Pero la ciudad portuaria, desde 2017, también destaca por su cocina tradicional. En ese año la Organización de Naciones Unidas para la Educación, las Ciencias y la Cultura (Unesco) la escogió como ciudad creativa por sus saberes ancestrales en la preparación de sus diferentes platos típicos. Este reconocimiento se entrega desde 2004 y destaca a las poblaciones en siete campos: artesanía y arte popular; cine, gastronomía, diseño, literatura, medios de comunicación y música.

 

Su arroz de coco, cazuela de mariscos, encocados de piangua y bebidas como el viche, entre muchas otras preparaciones fueron reconocidas. Buenaventura está a la altura de otras ciudades creativas como: Alba (Italia), San Antonio (Estados Unidos), Ciudad de Panamá (Panamá), Paraty (Brasil), Cochabamba (Bolivia), la Región Administrativa de Macao (China), entre otras.

 

El secreto es trabajar el producto que tenemos tradicionalmente en la región, conservar y cuidar la cocina de origen. Yo como guardiana de esta labor y de este legado ancestral debo mantener la esencia en las preparaciones. Un sancocho es un sancocho, un mute es un mute, un encocado es un encocado con sus yerbas tradicionales. Si yo cocino con tomate y con cebolla cabezona no es cocina del Pacífico porque nosotros en nuestra región no tenemos esos productos, manifestó Elsis Valencia, cocinera tradicional de 57 años quien también es instructora del Sena.

 

El impulso gastronómico del país, y en particular de Buenaventura, encontró una gran exposición y ayuda por parte del Ministerio de Cultura, que desde 2012, desarrolló la política para el conocimiento, la salvaguardia y el fomento de la alimentación y las cocinas tradicionales en Colombia. Esta iniciativa busca valorar la diversidad y la riqueza cultural de los conocimientos, prácticas y productos tradicionales de las cocinas ancestrales, ya que constituyen uno de los pilares del patrimonio cultural inmaterial de la nación.

 

© Archivo Semana

De esta manera se han realizado 19 publicaciones sobre cocina tradicional desde el ministerio, entre las que destacan: la Biblioteca Básica de Cocina Tradicional de Colombia y Mi Colombia Sabe, donde están muchas de las recetas ancestrales del Pacífico.

 


«El secreto es trabajar el producto que tenemos tradicionalmente en la región, conservar y cuidar la cocina de origen»

Elsis Valencia


 

La culinaria del Pacífico no solo preserva los saberes ancestrales del pueblo Afro, también se erige como un elemento de cohesión e identidad de la sociedad portuaria y como un elemento que fortalece los procesos de memoria. Además, la cocina tradicional de Buenaventura se convirtió en una oportunidad de desarrollo para sus habitantes ya que comenzó asociarse al turismo cultural y sirve como generador de ingresos para muchas familias.

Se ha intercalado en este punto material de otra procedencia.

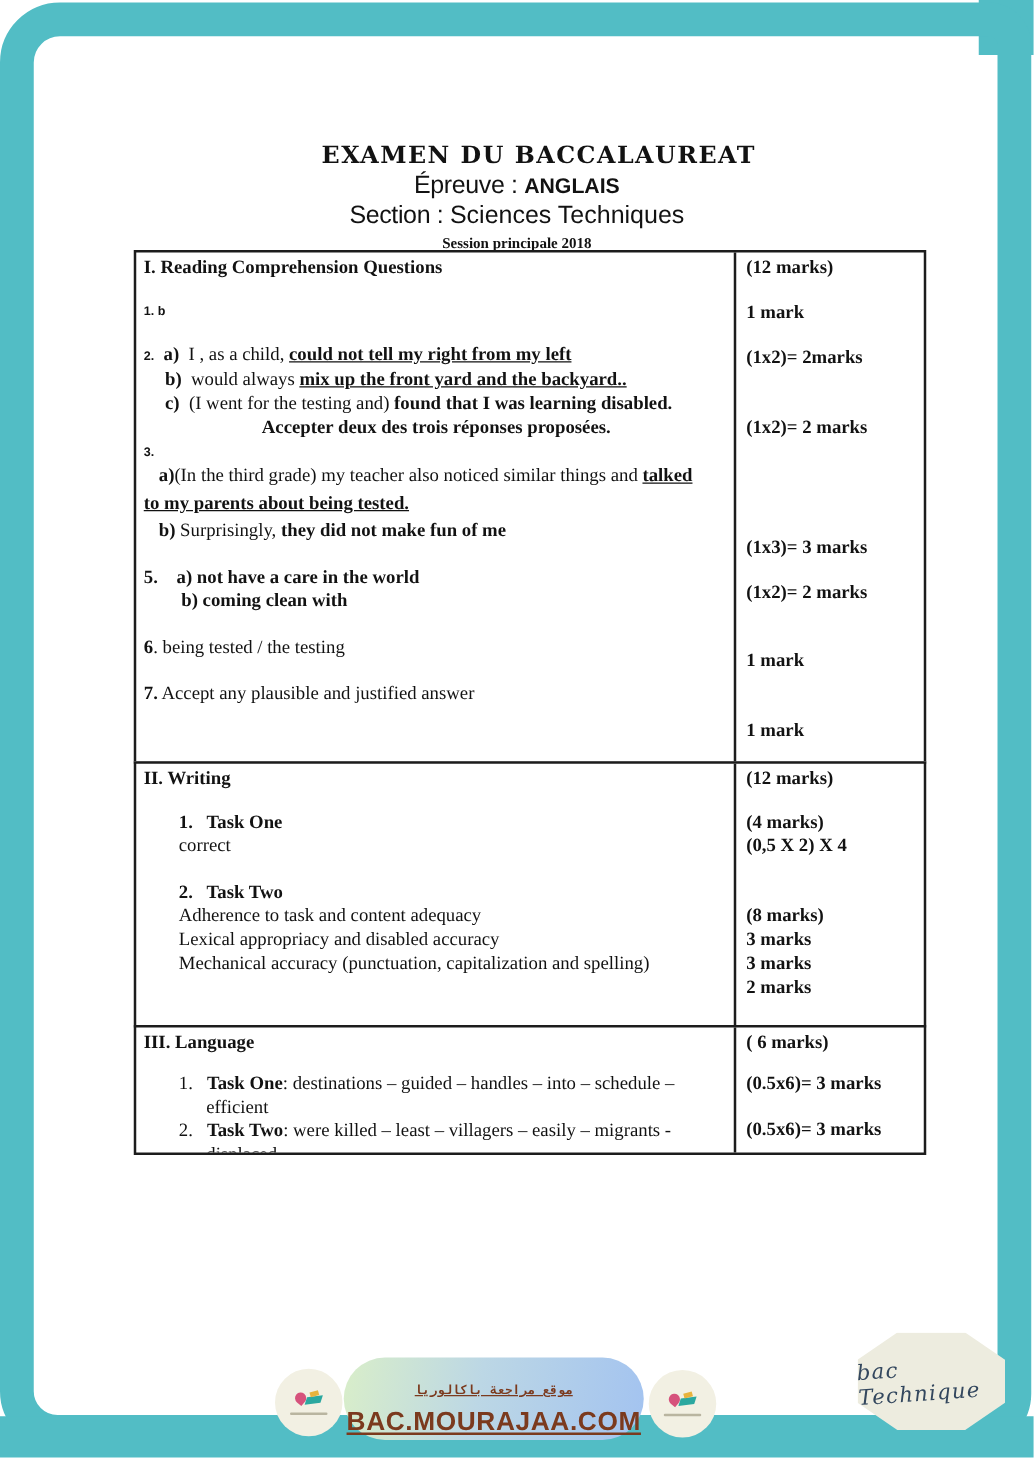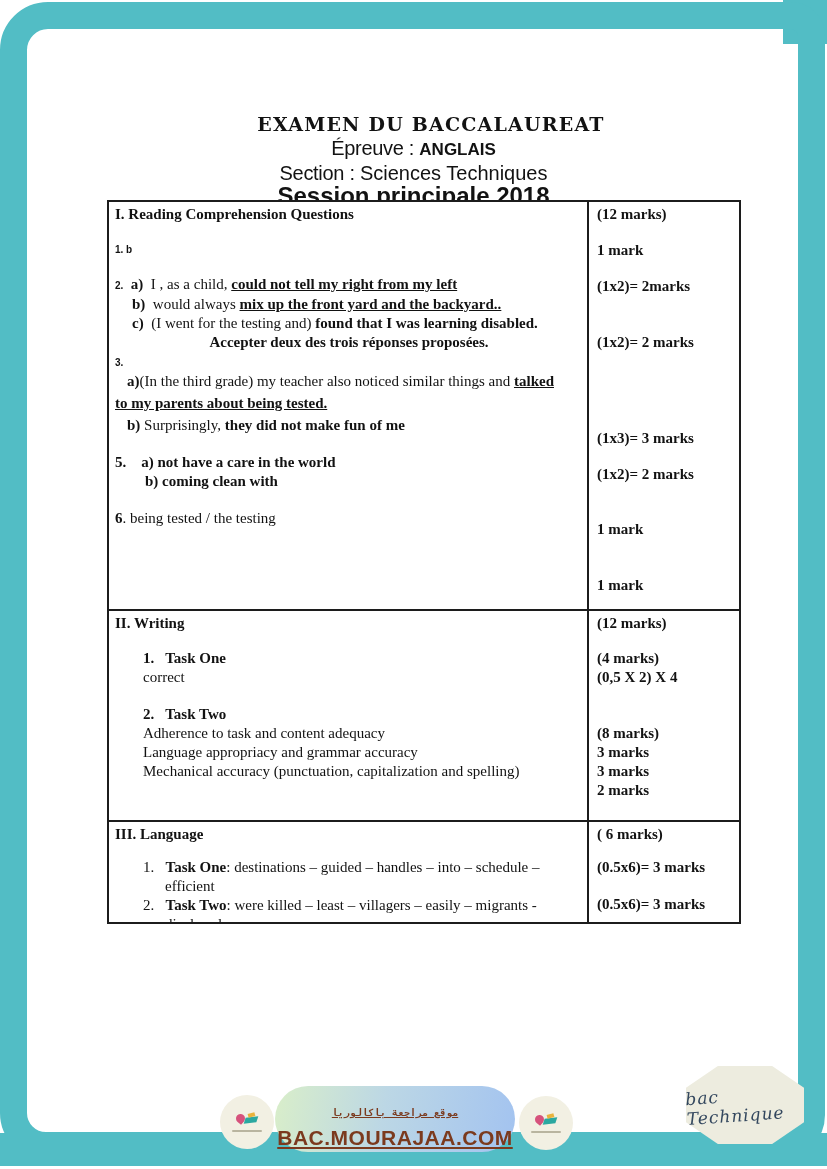--- a/index.html
+++ b/index.html
@@ -23,21 +23,21 @@
   
   .hdr{position:absolute;left:0;right:0;top:112px;text-align:center;}
   .h-title{font-family:"DejaVu Serif",serif;font-weight:bold;font-size:19px;
            letter-spacing:1.2px;line-height:24px;padding-left:35px;}
   .h-ep{font-family:"Liberation Sans",sans-serif;font-size:20px;letter-spacing:-0.3px;
         line-height:24px;}
   .h-ep .val{font-weight:bold;font-size:17px;letter-spacing:0;}
   .h-sec{font-family:"Liberation Sans",sans-serif;font-size:20px;letter-spacing:-0.3px;
          line-height:23px;}
   .h-sec .val{font-size:20px;letter-spacing:0;}
-  .h-ses{font-family:Liberation Sans, sans-serif;font-weight:bold;font-size:24px;line-height:21px;}
+  .h-ses{font-family:Liberation Serif, serif;font-weight:bold;font-size:12px;line-height:21px;}
 
   
   .tbl{position:absolute;left:107px;top:200px;width:634px;}
   .row{display:flex;border:2px solid var(--border);background:#fff;}
   .row + .row{margin-top:-2px;}
   .row.r1{height:411px;}
   .row.r2{height:213px;}
   .row.r3{height:104px;}
   .cl{flex:1;border-right:2px solid var(--border);padding:3px 4px 0 6px;overflow:hidden;}
   .cm{width:150px;padding:3px 2px 0 8px;overflow:hidden;}
@@ -102,40 +102,41 @@
           <div class="tl" style="padding-left: 17px;"><span class="b">b)</span><span>  would always </span><span class="b u">mix up the front yard and the backyard..</span></div>
           <div class="tl" style="padding-left: 17px;"><span class="b">c)</span><span>  (I went for the testing and) </span><span class="b">found that I was learning disabled.</span></div>
           <div class="tl" style="text-align: center; white-space: normal;"><span class="b">Accepter deux des trois réponses proposées.</span></div>
           <div class="tl"><span class="b sans">3.</span></div>
           <div class="tl" style="padding-left: 12px;"><span class="b">a)</span><span>(In the third grade) my teacher also noticed similar things and </span><span class="b u">talked</span></div>
           <div class="tl" style="margin-top: 3px;"><span class="b u">to my parents about being tested.</span></div>
           <div class="tl" style="margin-top: 3px; padding-left: 12px;"><span class="b">b)</span><span> Surprisingly, </span><span class="b">they did not make fun of me</span></div>
           <div class="tl" style="margin-top: 18px;"><span class="b">5.</span><span>    </span><span class="b">a) not have a care in the world</span></div>
           <div class="tl" style="padding-left: 30px;"><span class="b">b) coming clean with</span></div>
           <div class="tl" style="margin-top: 18px;"><span class="b">6</span><span>. being tested / the testing</span></div>
+          <div class="tl" style="margin-top: 18px;"><span class="b">7.</span><span> Accept any plausible and justified answer</span></div>
         </div>
       <div class="cm">
           <div class="tl"><span class="b">(12 marks)</span></div>
           <div class="tl" style="margin-top: 17px;"><span class="b">1 mark</span></div>
           <div class="tl" style="margin-top: 17px;"><span class="b">(1x2)= 2marks</span></div>
           <div class="tl" style="margin-top: 37px;"><span class="b">(1x2)= 2 marks</span></div>
           <div class="tl" style="margin-top: 77px;"><span class="b">(1x3)= 3 marks</span></div>
           <div class="tl" style="margin-top: 17px;"><span class="b">(1x2)= 2 marks</span></div>
           <div class="tl" style="margin-top: 36px;"><span class="b">1 mark</span></div>
           <div class="tl" style="margin-top: 37px;"><span class="b">1 mark</span></div>
         </div>
     </div>
     <div class="row r2">
       <div class="cl">
           <div class="tl"><span class="b">II. Writing</span></div>
           <div class="tl" style="margin-top: 16px; padding-left: 28px;"><span class="b">1.   Task One</span></div>
           <div class="tl" style="padding-left: 28px;"><span>correct</span></div>
           <div class="tl" style="margin-top: 18px; padding-left: 28px;"><span class="b">2.   Task Two</span></div>
           <div class="tl" style="padding-left: 28px;"><span>Adherence to task and content adequacy</span></div>
-          <div class="tl" style="padding-left: 28px;"><span>Language appropriacy and grammar accuracy</span></div>
+          <div class="tl" style="padding-left: 28px;"><span>Lexical appropriacy and disabled accuracy</span></div>
           <div class="tl" style="padding-left: 28px;"><span>Mechanical accuracy (punctuation, capitalization and spelling)</span></div>
         </div>
       <div class="cm">
           <div class="tl"><span class="b">(12 marks)</span></div>
           <div class="tl" style="margin-top: 16px;"><span class="b">(4 marks)</span></div>
           <div class="tl"><span class="b">(0,5 X 2) X 4</span></div>
           <div class="tl" style="margin-top: 37px;"><span class="b">(8 marks)</span></div>
           <div class="tl"><span class="b">3 marks</span></div>
           <div class="tl"><span class="b">3 marks</span></div>
           <div class="tl"><span class="b">2 marks</span></div>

Y ha encontrado el apoyo de instituciones como la Fundación WWB, que a través de diferentes cursos y capacitaciones le entrega herramientas prácticas y de aplicación inmediata a los negocios, para que las personas emprendedoras bonaverenses, y en especial, las dedicadas a la cocina tradicional y bebidas ancestrales, pueda tomar mejores decisiones, de tal manera que sus negocios sean sostenibles en el tiempo y las personas se relacionen mejor con su entorno.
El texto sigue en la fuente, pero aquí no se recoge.